Data for the task –

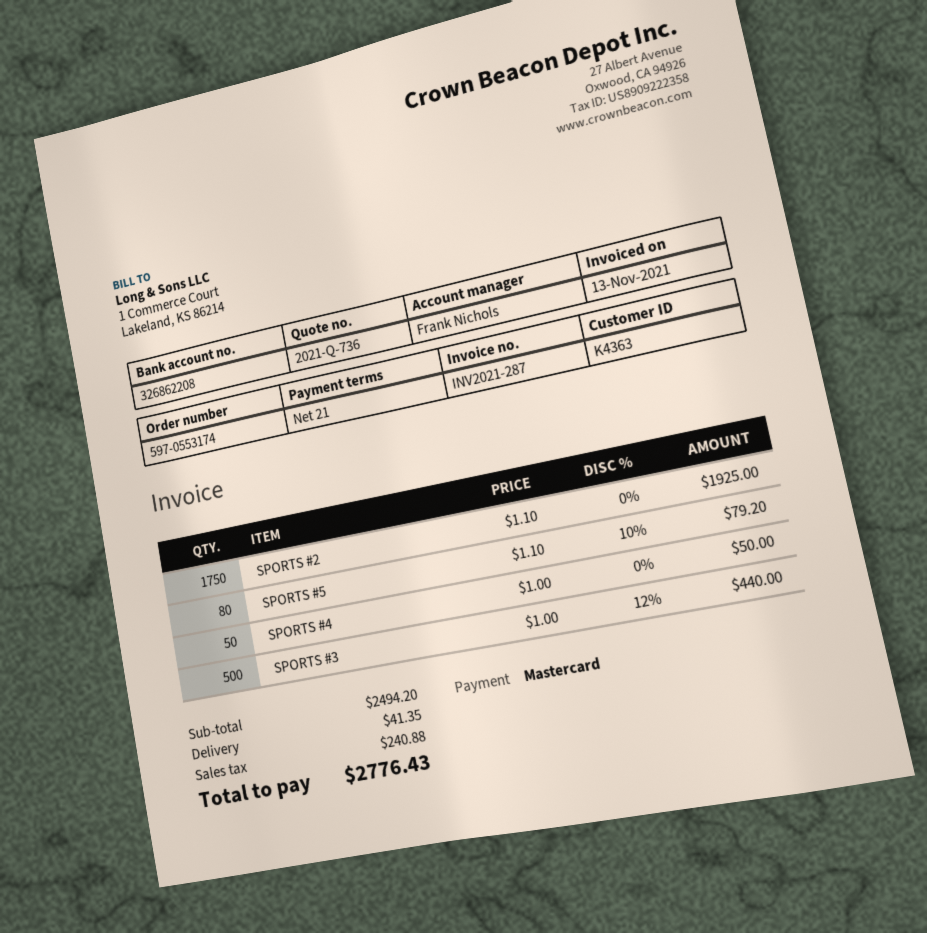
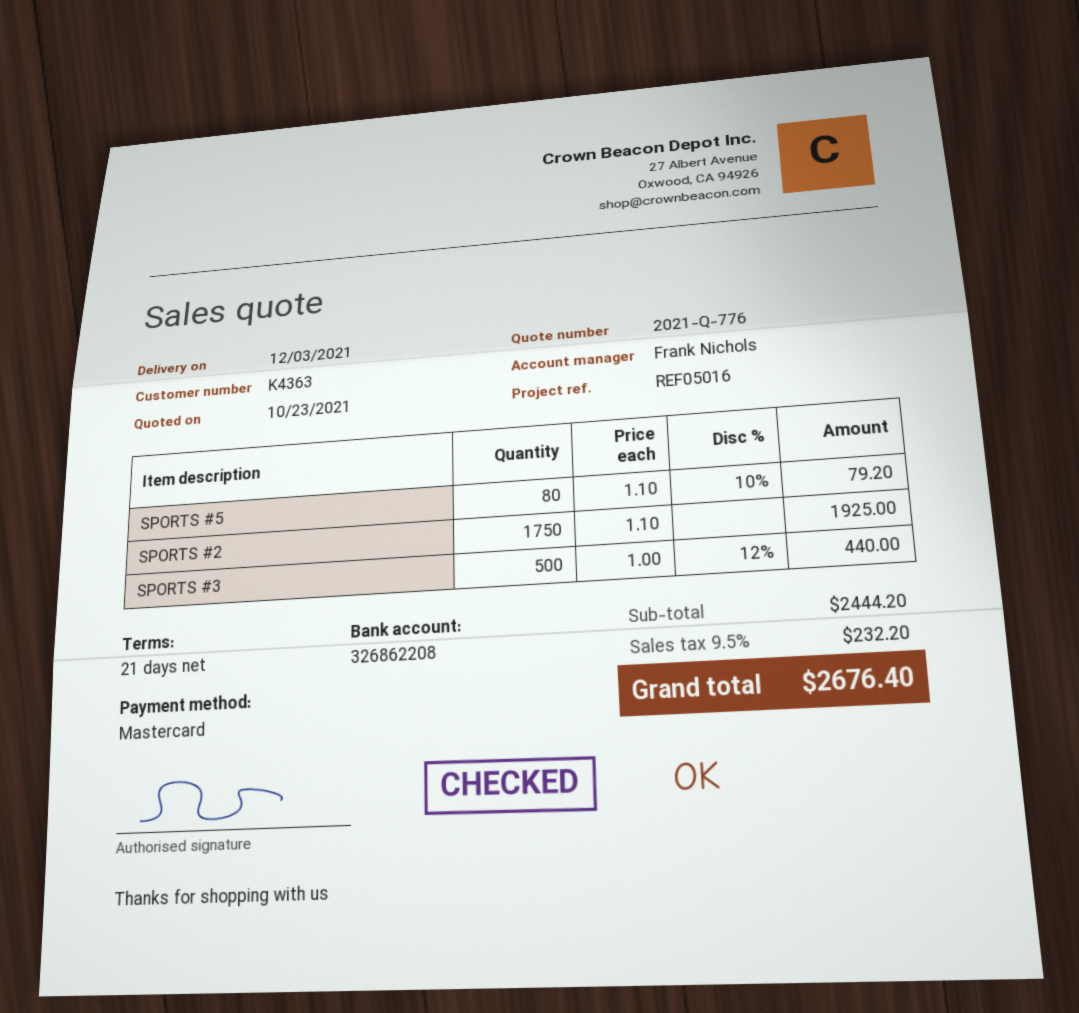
quote number: 2021-Q-736 -> 2021-Q-776
SPORTS #4: 50 x 1.00 = 50.00 -> none
subtotal: 2494.20 -> 2444.20
shipping: 41.35 -> none
tax: 240.88 -> 232.20
total: 2776.43 -> 2676.40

Directions – Give back each of the records above word for word, apart from the pictures.

Reply –
quote number: 2021-Q-736 -> 2021-Q-776
SPORTS #4: 50 x 1.00 = 50.00 -> none
subtotal: 2494.20 -> 2444.20
shipping: 41.35 -> none
tax: 240.88 -> 232.20
total: 2776.43 -> 2676.40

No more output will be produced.